REQUIRED ACTION: Below are lines of data, and only some are wanted. Please repeat exactly those from the line that has "order number: AS-22096 -> AS-22042" through the line that has "total: 2637.51 -> 3013.14".

*** Opening of RECORDS FOR THE EXERCISE ***

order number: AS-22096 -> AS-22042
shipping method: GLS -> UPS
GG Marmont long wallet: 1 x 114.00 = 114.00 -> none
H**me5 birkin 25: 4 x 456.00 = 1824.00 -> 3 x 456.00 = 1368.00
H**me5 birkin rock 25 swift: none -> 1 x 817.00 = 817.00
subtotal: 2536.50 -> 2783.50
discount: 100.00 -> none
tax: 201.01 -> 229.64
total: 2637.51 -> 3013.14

*** Close of RECORDS FOR THE EXERCISE ***
*** Opening of RECORDS FOR THE EXERCISE ***

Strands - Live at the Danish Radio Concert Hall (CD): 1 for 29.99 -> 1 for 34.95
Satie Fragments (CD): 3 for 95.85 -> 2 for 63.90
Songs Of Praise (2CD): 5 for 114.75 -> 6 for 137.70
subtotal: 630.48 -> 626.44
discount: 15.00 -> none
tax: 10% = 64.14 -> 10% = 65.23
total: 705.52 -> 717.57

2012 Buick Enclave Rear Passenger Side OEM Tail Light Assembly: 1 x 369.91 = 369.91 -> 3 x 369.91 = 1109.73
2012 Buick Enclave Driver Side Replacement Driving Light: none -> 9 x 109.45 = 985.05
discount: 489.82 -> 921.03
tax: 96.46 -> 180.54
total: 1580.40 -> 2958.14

*** Close of RECORDS FOR THE EXERCISE ***
*** Opening of RECORDS FOR THE EXERCISE ***

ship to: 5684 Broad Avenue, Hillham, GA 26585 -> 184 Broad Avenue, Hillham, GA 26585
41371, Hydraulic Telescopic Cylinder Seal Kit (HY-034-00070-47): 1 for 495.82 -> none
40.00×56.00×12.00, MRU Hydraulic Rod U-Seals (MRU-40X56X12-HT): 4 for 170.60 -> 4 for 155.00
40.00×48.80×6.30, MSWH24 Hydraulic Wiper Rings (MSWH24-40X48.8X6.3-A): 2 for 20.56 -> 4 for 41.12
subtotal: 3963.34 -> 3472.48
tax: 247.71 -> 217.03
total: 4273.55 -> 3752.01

*** Close of RECORDS FOR THE EXERCISE ***

RESPONSE BELOW:
order number: AS-22096 -> AS-22042
shipping method: GLS -> UPS
GG Marmont long wallet: 1 x 114.00 = 114.00 -> none
H**me5 birkin 25: 4 x 456.00 = 1824.00 -> 3 x 456.00 = 1368.00
H**me5 birkin rock 25 swift: none -> 1 x 817.00 = 817.00
subtotal: 2536.50 -> 2783.50
discount: 100.00 -> none
tax: 201.01 -> 229.64
total: 2637.51 -> 3013.14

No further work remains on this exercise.